Sit, who grew up in Eden Prairie, was 26 when he started New City in his living room in 2015. Within a few years, his church was renting space from Walker.
A "church planter" supported by the United Methodists, Sit took what he calls a prayer walk through every neighborhood in Minneapolis before deciding on a home.
"I was trying to see the neighborhood how God sees the neighborhood," he said. "So, as I'm walking down the street or looking at shops, looking at what neighborhoods have which kind of car and what bumper stickers, and that kind of thing, I just really felt compelled to be part of what's going on in Powderhorn, and in Phillips and Central" neighborhoods.

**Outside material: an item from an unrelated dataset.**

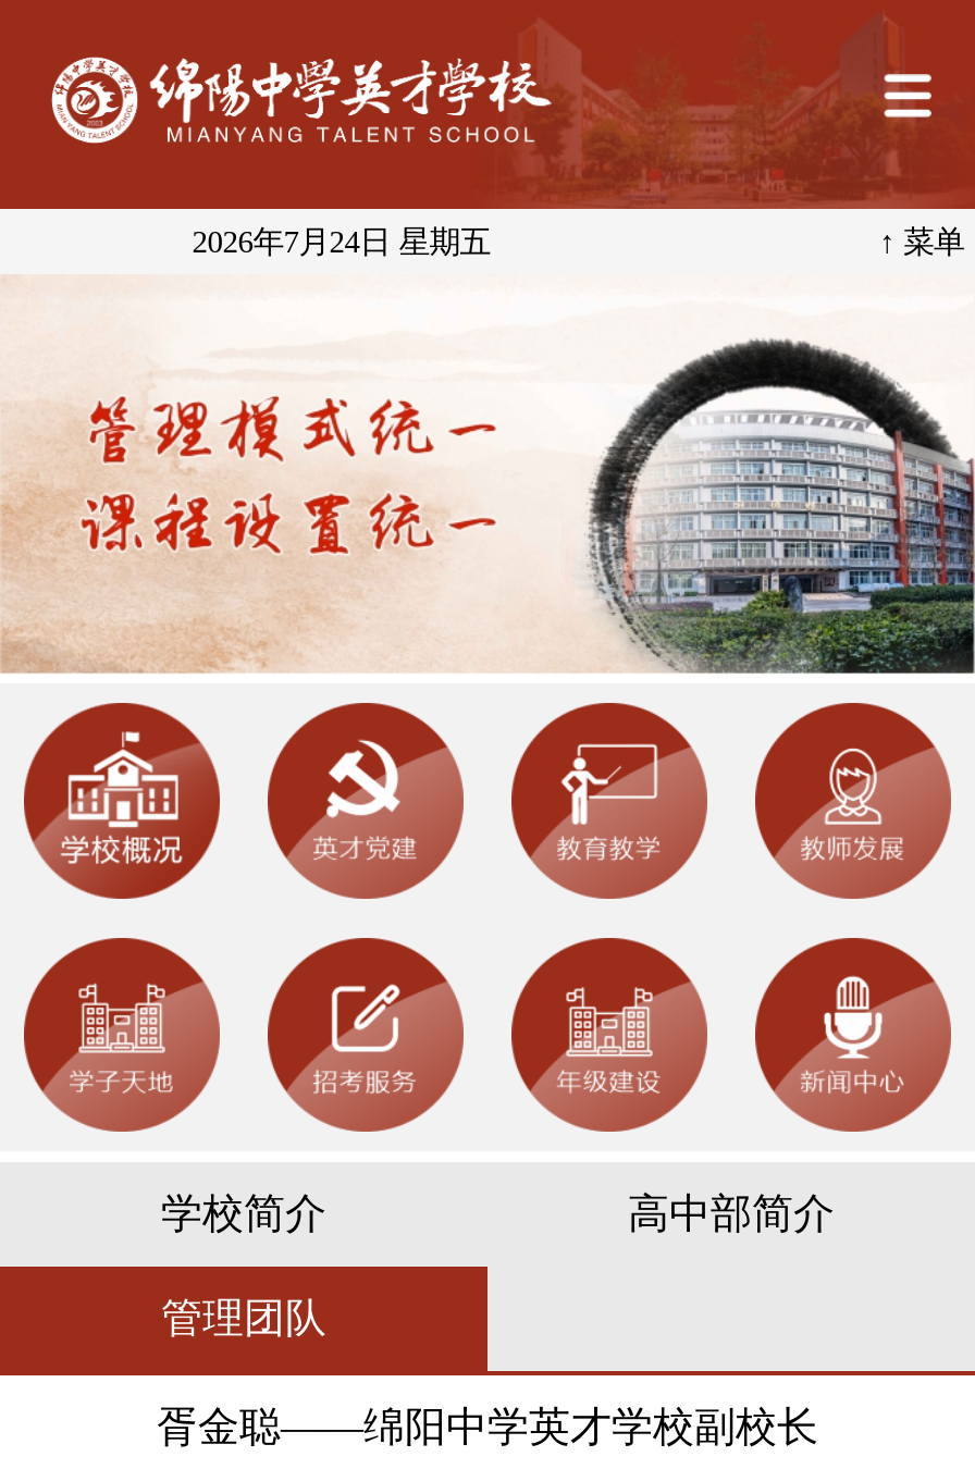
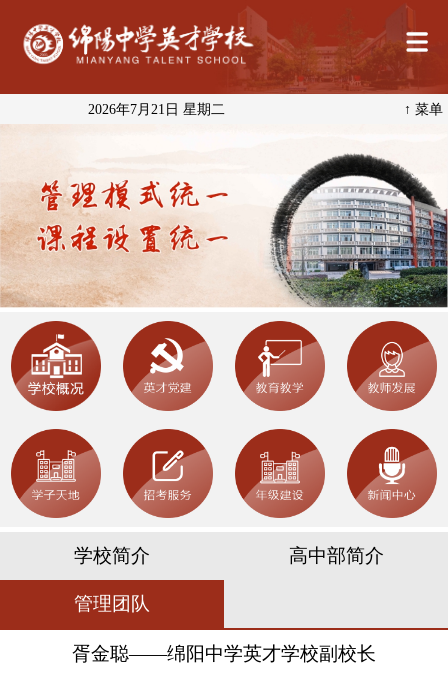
[192,224,490,259] 2026年7月24日 星期五 -> [88,101,225,117] 2026年7月21日 星期二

After the building burned down back in 2012, Walker Church asked the congregation — and neighborhood residents — what they wanted before the church raised funds to rebuild. The church has a sanctuary free from religious symbols so it can also host secular concerts and other events; accessible bathrooms; an elevator; a commercial-grade kitchen, and a large dining hall where free food is distributed weekly.
"As New City Church we are in many ways benefactors to that neighborhood listening, because now we're going to be running a building that is intentionally supposed to be useful to the folks who need it the most in the neighborhood," Sit said.
"This, in many ways, has been decades in the making. When they rebuilt, they had the foresight to create a building that would be useful for tomorrow's generation."